Under the Net by Iris Murdoch
Never read it.

Under the Volcano by Malcolm Lowry
Never read it.

Watchmen by Alan Moore & Dave Gibbons
Hmmm... I don't know how I feel about this being on here. Of course I've read it. Who hasn't? But is it a novel the same sense as the novels on this list? Comic books are a different medium than prose novels, and all of the novels I recognize on this list are prose novels. If comic books can be put onto this list, than so can drama, and if drama is on here, so should Mamet. But anyway, this is the greatest comic book ever blah blah blah.

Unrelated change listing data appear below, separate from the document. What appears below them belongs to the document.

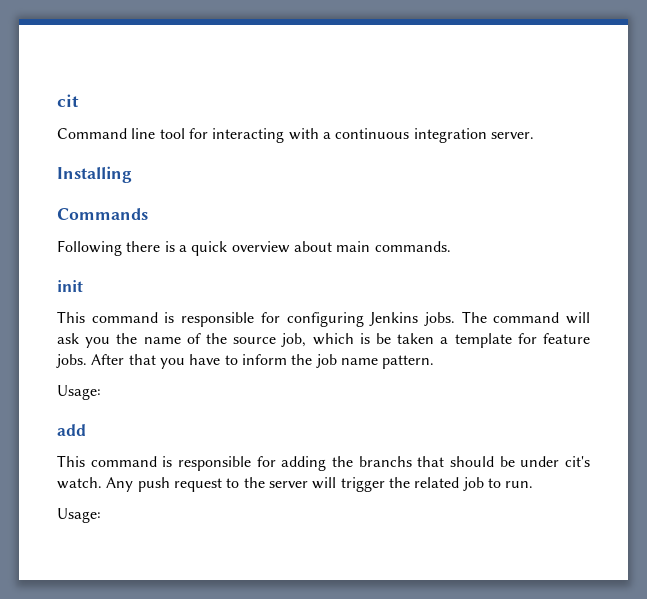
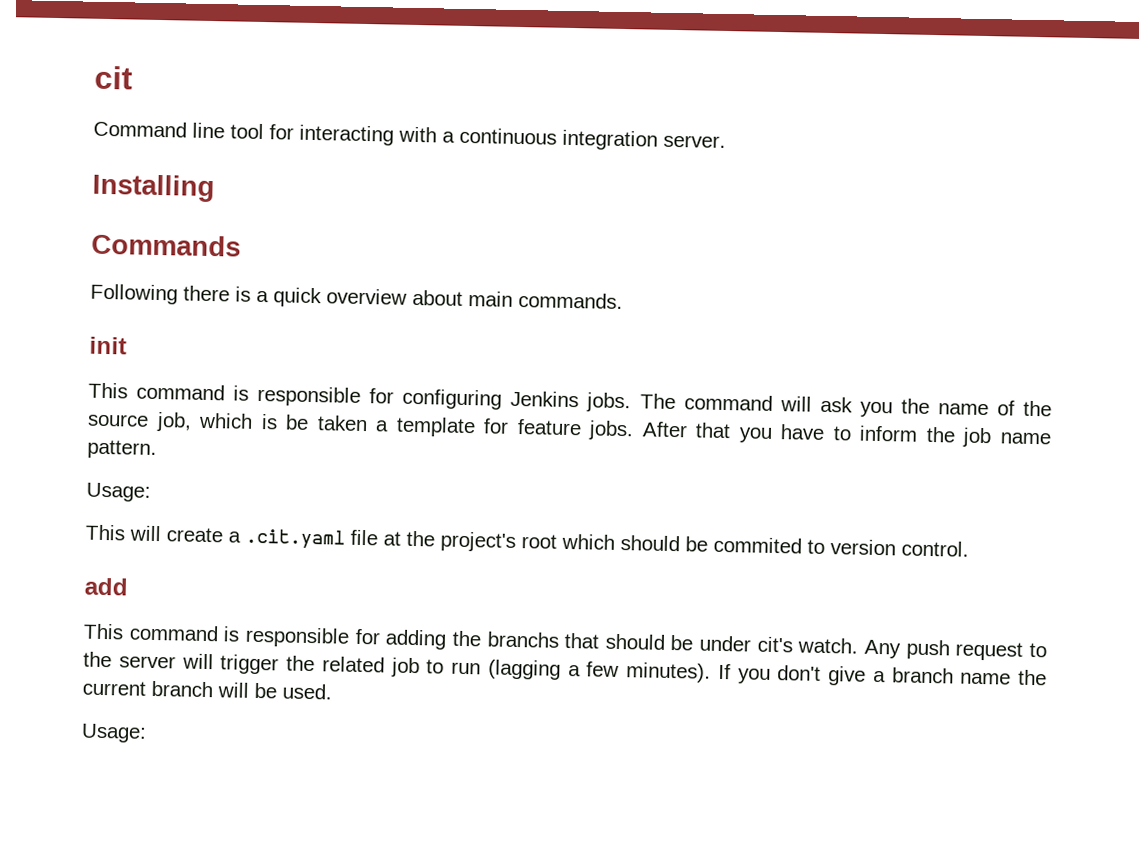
(101, 392) none -> [85,524,969,557] // This will create a .cit.yaml file at the project's root which should be commited to version control.
[505,481,534,488] run. -> [451,659,1047,686] [82,680,332,700] run (lagging a few minutes). If you don't give a branch name the current branch will be used.

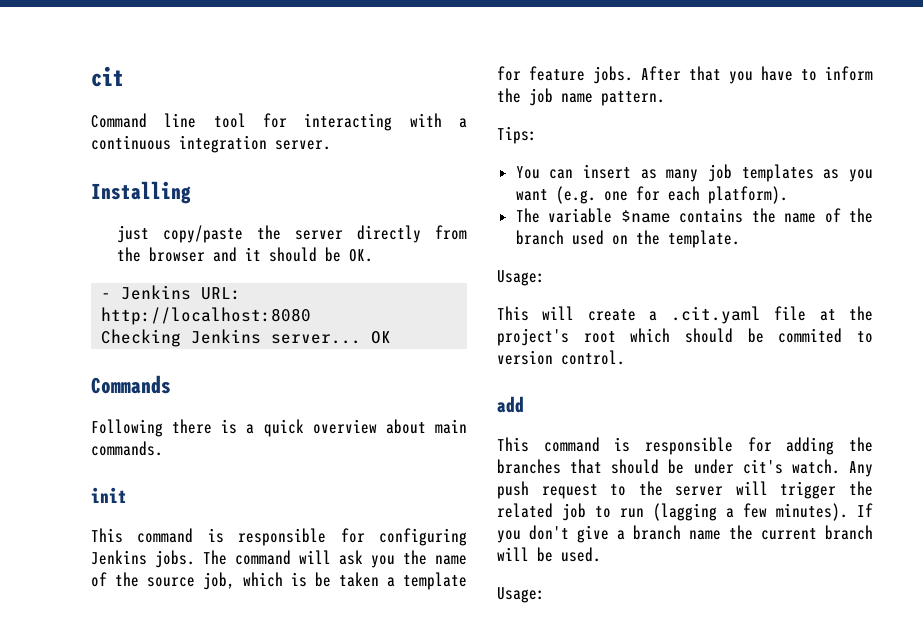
(215, 188) none -> [117,225,467,243] [117,247,374,262] [101,285,242,300] [101,307,312,325] [101,329,392,347] // just copy/paste the server directly from the browser and it should be OK. // - Jenkins URL: http://localhost:8080 // Checking Jenkins server... OK
(157, 449) none -> [497,126,537,144] [515,164,873,182] [515,186,788,204] [515,208,873,223] [515,230,740,248] // Tips: // You can insert as many job templates as you want (e.g. one for each platform). // The variable $name contains the name of the branch used on the template.
[486,631,559,648] branchs -> [497,459,561,474] branches

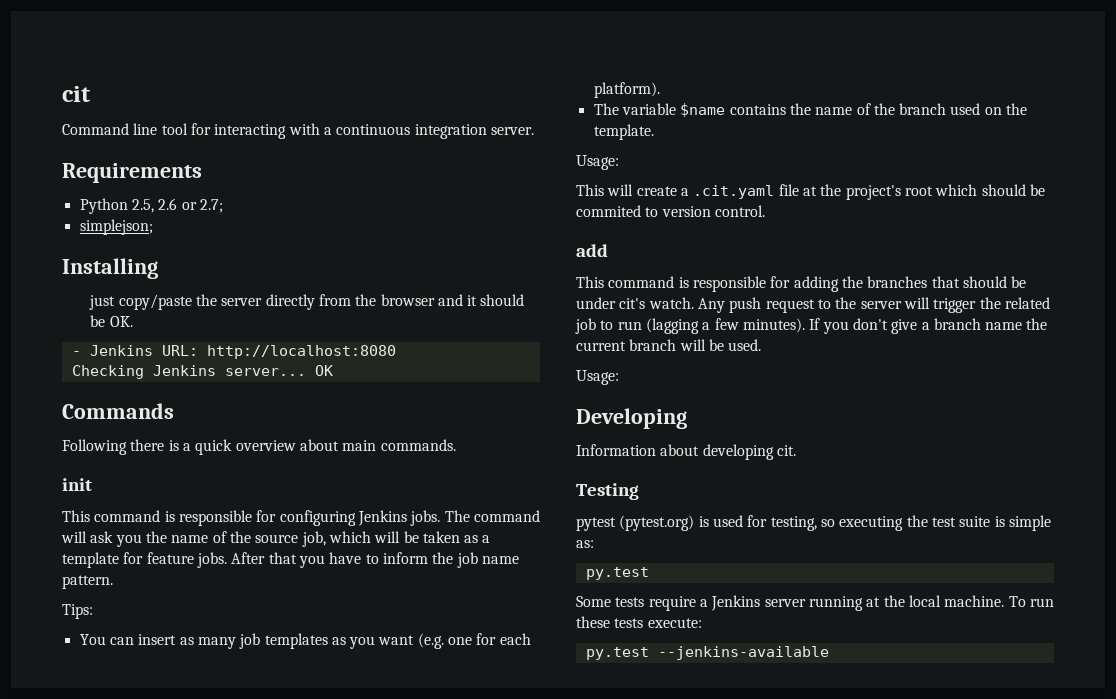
(331, 145) none -> [62,163,202,183] [79,198,223,214] [79,219,153,235] // Requirements // Python 2.5, 2.6 or 2.7; // simplejson;
[291,572,307,587] is -> [374,531,401,543] will
(379, 579) none -> [464,535,479,543] as
(545, 595) none -> [576,408,687,429] [576,444,796,460] [576,483,639,500] [576,515,1051,531] [576,540,594,548] [585,567,649,580] [576,595,1054,611] [576,616,702,628] [585,646,829,660] // Developing // Information about developing cit. // Testing // pytest (pytest.org) is used for testing, so executing the test suite is simple as: // py.test // Some tests require a Jenkins server running at the local machine. To run these tests execute: // py.test --jenkins-available

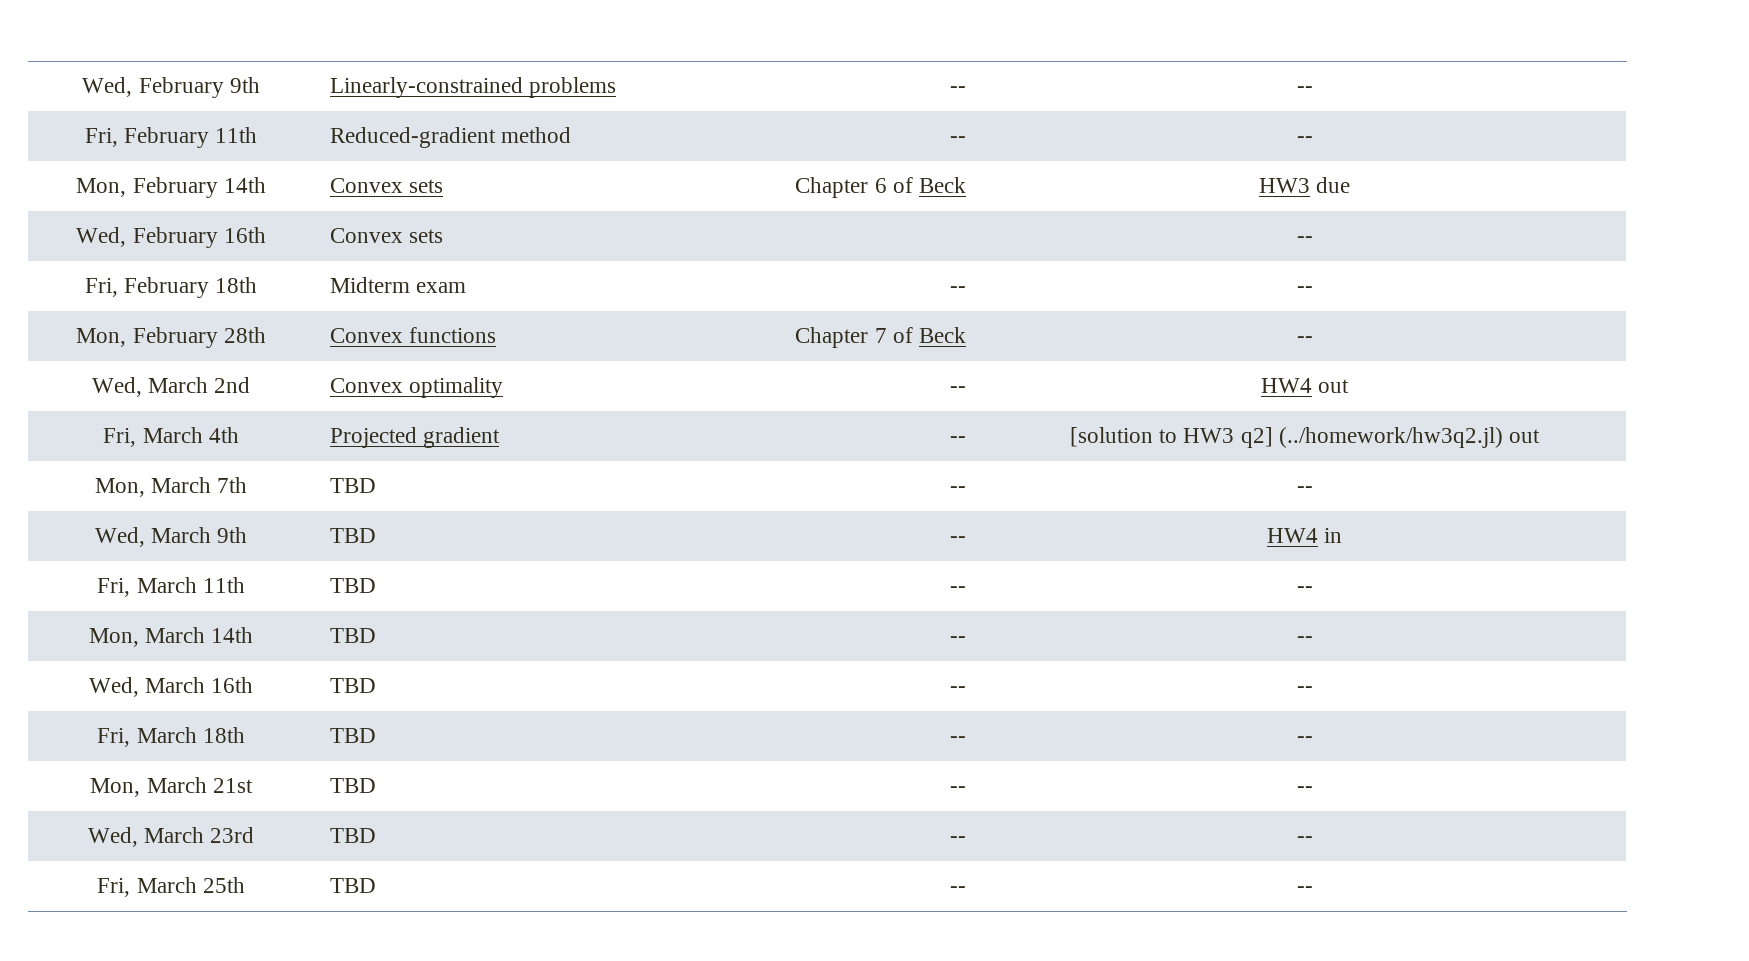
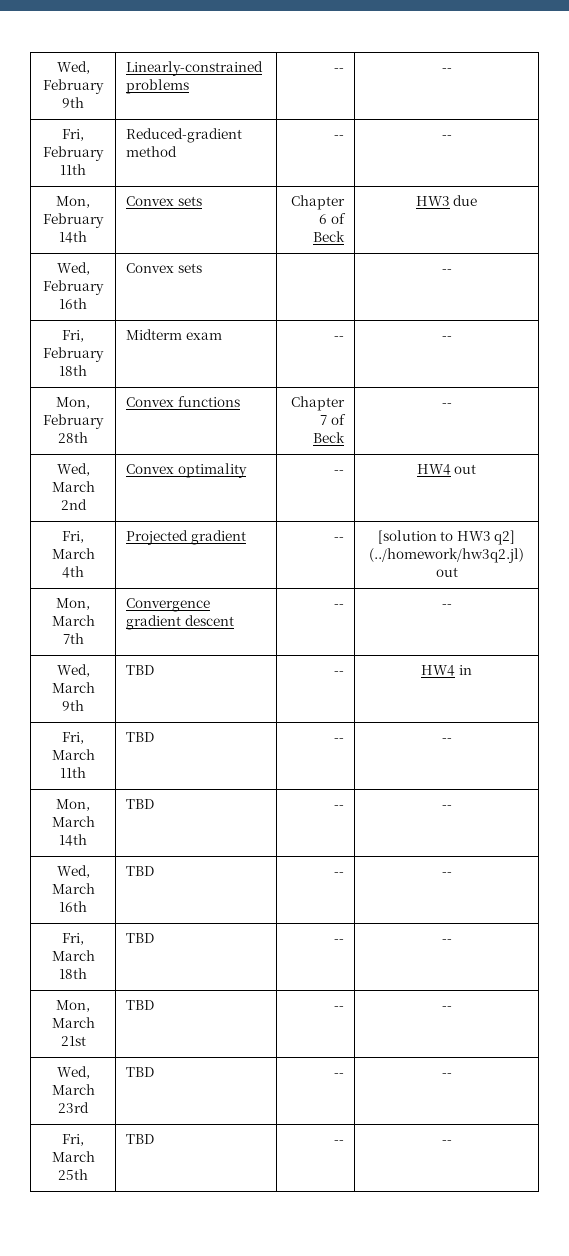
[329,478,376,493] TBD -> [126,598,211,612] [126,615,234,630] Convergence gradient descent

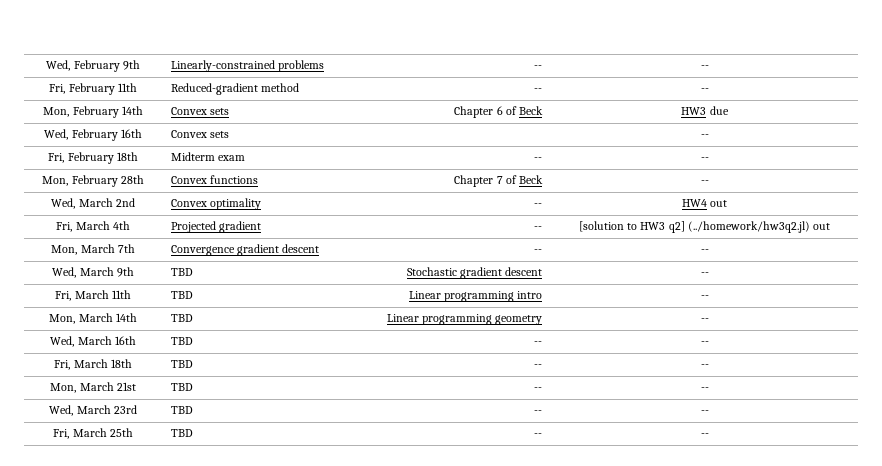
[333,671,344,675] [421,665,472,676] | -- | HW4 in -> [406,267,542,279] [700,272,709,276] | Stochastic gradient descent | --
[333,738,344,742] -- -> [408,291,542,302] Linear programming intro
[333,805,344,809] -- -> [386,314,542,325] Linear programming geometry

White Noise by Don DeLillo
Never read it, but what little DeLillo I have read, it seems okay.

White Teeth by Zadie Smith
Never read it, not interested.

Wide Sargasso Sea by Jean Rhys
I almost read this for school, but opted out of it. I like Pride and Prejudice, though.

So that's the list. Now where do I stand with how many I've read? Am I a genius, or am I pathetic?

Oy. Only 31 novels have I read on this list. For those of you in the audience bad with math, that's thirty one percent. Over 60 percent of the novels on the list have been untouched by me.

Is that sad? I think not. It's not like I haven't read a lot of books in my lifetime. And this list only touches up to 1923, leaving behind 5,000 years of literature. This list is also only concerned with English-language novels, leaving behind over six billion other languages. This list is a small sampling of English-language literature, let alone of history or the world. I don't feel ashamed that I haven't read it all. Mayhap I will. I can imagine that this list is a starting point for me, to fill in the gaps. But there's problems.

The other thing that bugs me about this list is the heavy focus on the Western world. Australia and Africa are barely represented on this list. In fact, I count only two Australian books. Where's Peter Carey? Canada is also very minimally represented - I count one. I can't believe that Robertson Davies' Fifth Business isn't on here.

Also, where's John Dos Passos? Where's Alfred Bester? Where's Bret Easton Ellis? Where's John Irving? Where's Tom Wolfe?

This list is very safe - there's not a lot of daring choices on here, such as Ellis or Bester. The problem with counting only 100 novels is that you have to stick with the safe choices.